Using virtual reality programs to study memory retrieval. Studies comparing SCZ patients and controls during memory retrieval show a huge increase in oscillatory power in the frontal cortex (theta band frequency) in controls, which is much weaker in patients. In controls, strong frontal cortex oscillatory activity is phase-locked/coupled/functionally connected with the hippocampus, but this functional connectivity is not seen in patients during retrieval.
51
How does medication affect functional connectivity in these studies?
The difference in functional connectivity between patients and controls was ONLY seen in unmedicated patients, suggesting medications were somehow rescuing this functional connectivity deficit.
52
How might dysconnectivity explain positive symptoms like hallucinations?
The dysconnectivity hypothesis can explain positive symptoms, suggesting they arise from a failure to integrate a motor efference copy. This means patients are not aware that they are responsible for producing their own actions.
53
What neuroimaging evidence supports the motor efference copy theory?
Studies recording scalp EEG compared patients and controls while listening to someone talk or talking themselves. In controls, when talking, there was a significant increase in functional connectivity between frontal brain regions (generating speech) and the auditory cortex (hearing speech), suggesting the brain tells the auditory cortex the speech is self-generated. In patients who DO exhibit auditory hallucinations, this increase in functional connectivity between frontal regions and the auditory cortex is NOT seen when talking. Patients without auditory hallucinations still showed a difference in connectivity.
54
What are the implications of the dysconnectivity hypothesis?
The hypothesis aims to provide a unifying framework for schizophrenia, integrating different cellular theories and potentially explaining varied responses to medication.
55
Could functional dysconnectivity be a useful biomarker?
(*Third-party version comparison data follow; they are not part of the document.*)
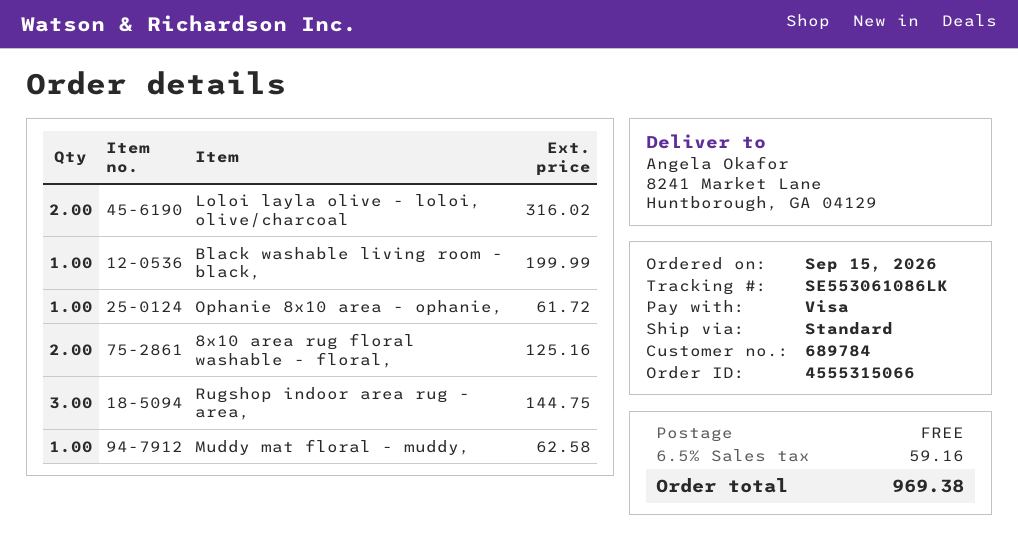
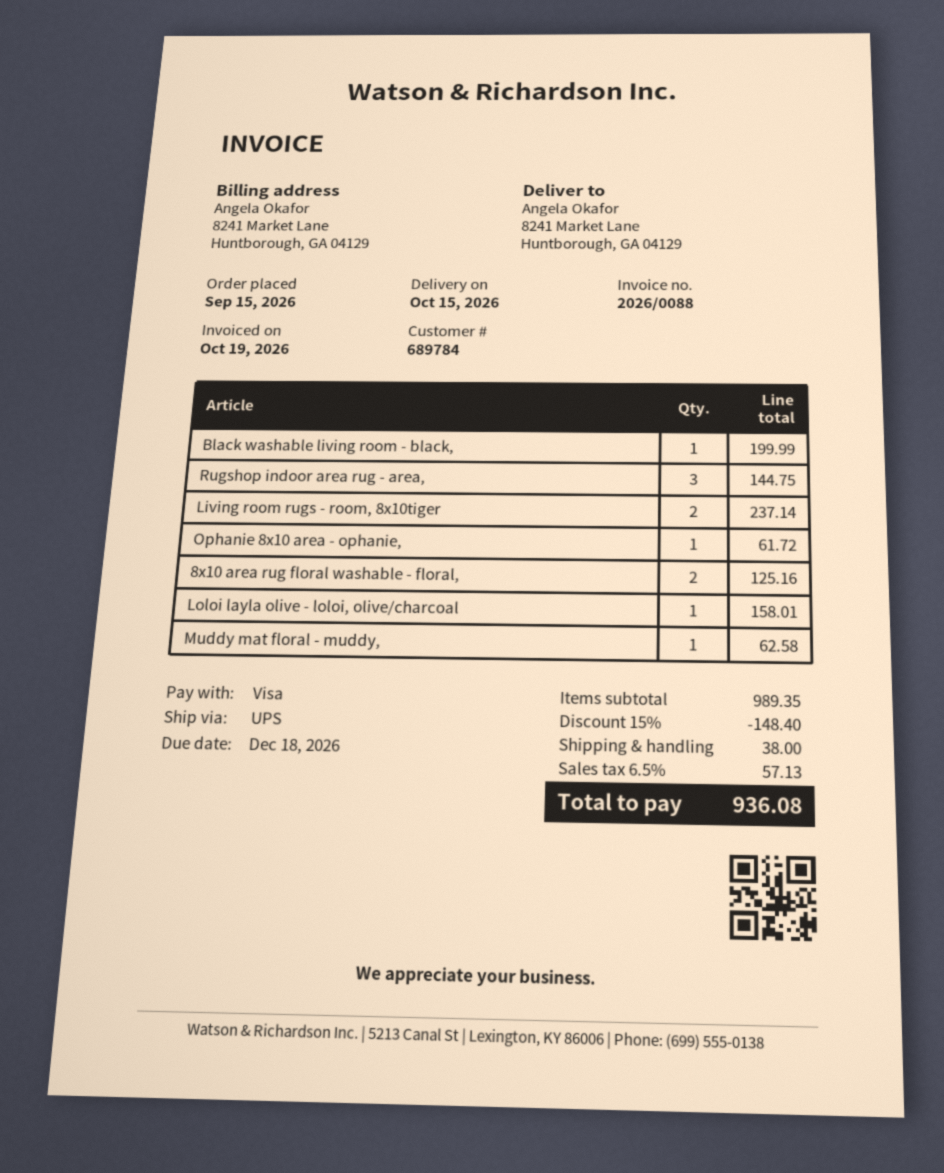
shipping method: standard -> UPS
Loloi layla olive - loloi, olive/charcoal: 2 for 316.02 -> 1 for 158.01
Living room rugs - room, 8x10tiger: none -> 2 for 237.14
discount: none -> 15% = 148.40
shipping: 0.00 -> 38.00
tax: 6.5% = 59.16 -> 6.5% = 57.13
total: 969.38 -> 936.08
Yes, functional dysconnectivity is seen prior to symptom onset, suggesting it may be a useful biomarker to identify individuals at risk and mediate early intervention.
56
Could functional connectivity be a target for novel therapies?
Yes, functional connectivity could potentially be rescued through interventions like brain stimulation or neural implants, rather than solely pharmacological agents.
57
Can connectivity measures predict treatment response?
There is some evidence that measuring functional connectivity can be used to segregate patients based on their likelihood to respond to treatment. Differences in connectivity are seen between patients who respond well, are treatment-resistant, or are ultra-treatment resistant.